The MEI
June 11th, 2011 § 7 Comments
For those of you who have been tuning in to college baseball recently, you may have noticed a stat we are tracking. It is called the MEI or Morgan Ensberg Index. This stat tracks the number of “Freebies” that teams give up each game. Coach Kevin Hazlett of Mesa Junior College in San Diego introduced me to the idea of “Freebies.” It has changed how I view college baseball games.
What is a Freebie?
The idea is simple. Don’t allow your opponent an extra base without getting an out. Freebies come in many forms, but the MEI tracks five of them.
1. Walks
2. Errors
3. Stolen Bases/Wild Pitches
4. Hit By Pitches
The MEI is Born
Just before the regionals, I presented this idea to the guys in the “Truck.” The truck is the large container that you will see in parking lots sometimes. It is a command center where the producer, director, and every other person involved with putting a show together is located. The response was positive and they said, “Let’s do it!”
How Does it Work?
To calculate the MEI, add together the five variables for each team.

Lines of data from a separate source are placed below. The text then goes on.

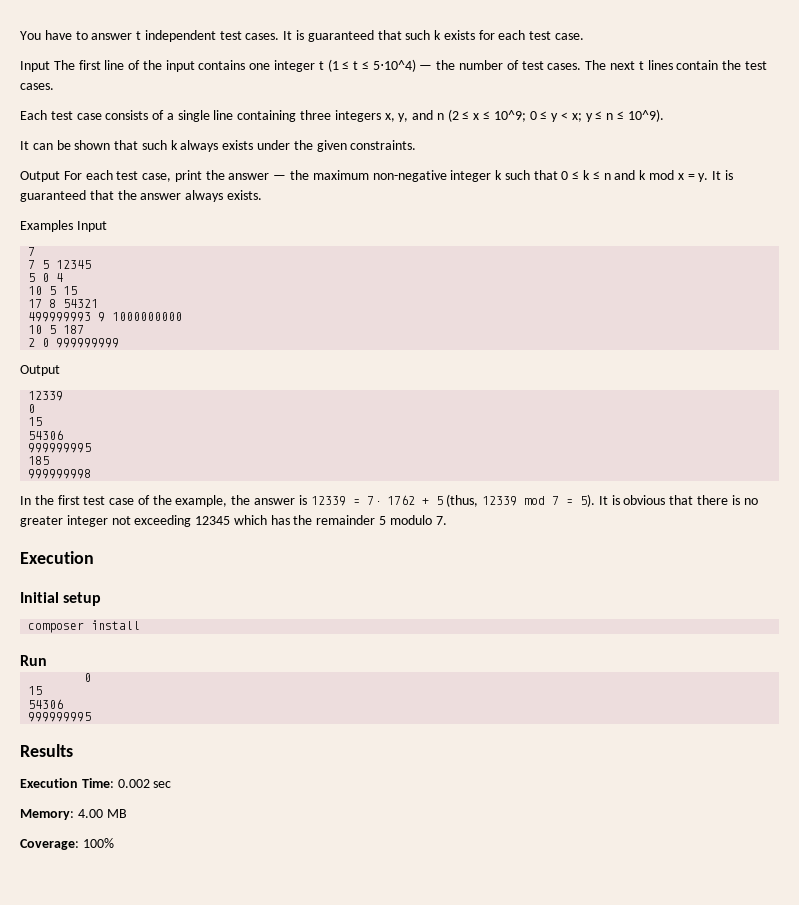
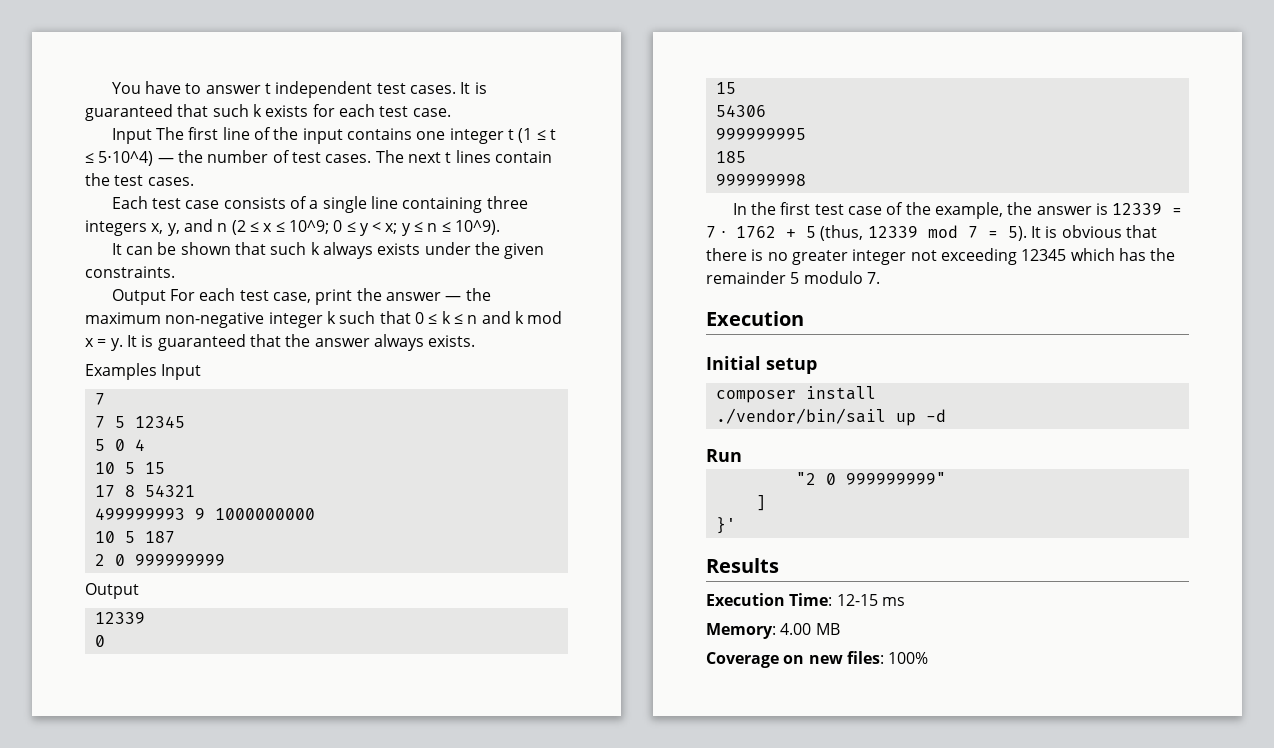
+ ./vendor/bin/sail up -d
  Run
- 0
- 15
- 54306
- 999999995
+ "2 0 999999999"
+ ]
+ }'
- Execution Time: 0.002 sec
+ Execution Time: 12-15 ms
- Coverage: 100%
+ Coverage on new files: 100%

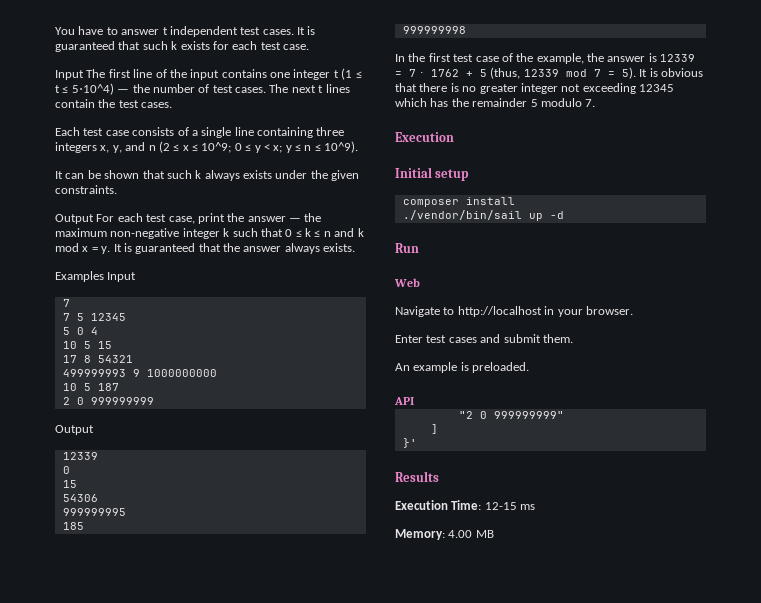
+ Web
+ Navigate to http://localhost in your browser.
+ Enter test cases and submit them.
+ An example is preloaded.
+ API
- Coverage on new files: 100%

The team that has the lowest number will be the team that is expected to win.
Let’s look at three examples from the Super Regionals on June 10, 2011.

Notice the totals of each game. The teams in yellow are the teams that won their games. Each of those teams had a lower MEI than their opponents.
How to Use the MEI
This stat is not 100%. It is less likely to be this accurate at the Major League level. That is because Major Leaguers play a more consistent brand of ball. However, this is a very accurate stat for college baseball. Use this stat as a barometer to help you understand which team is giving themselves the best chance to win.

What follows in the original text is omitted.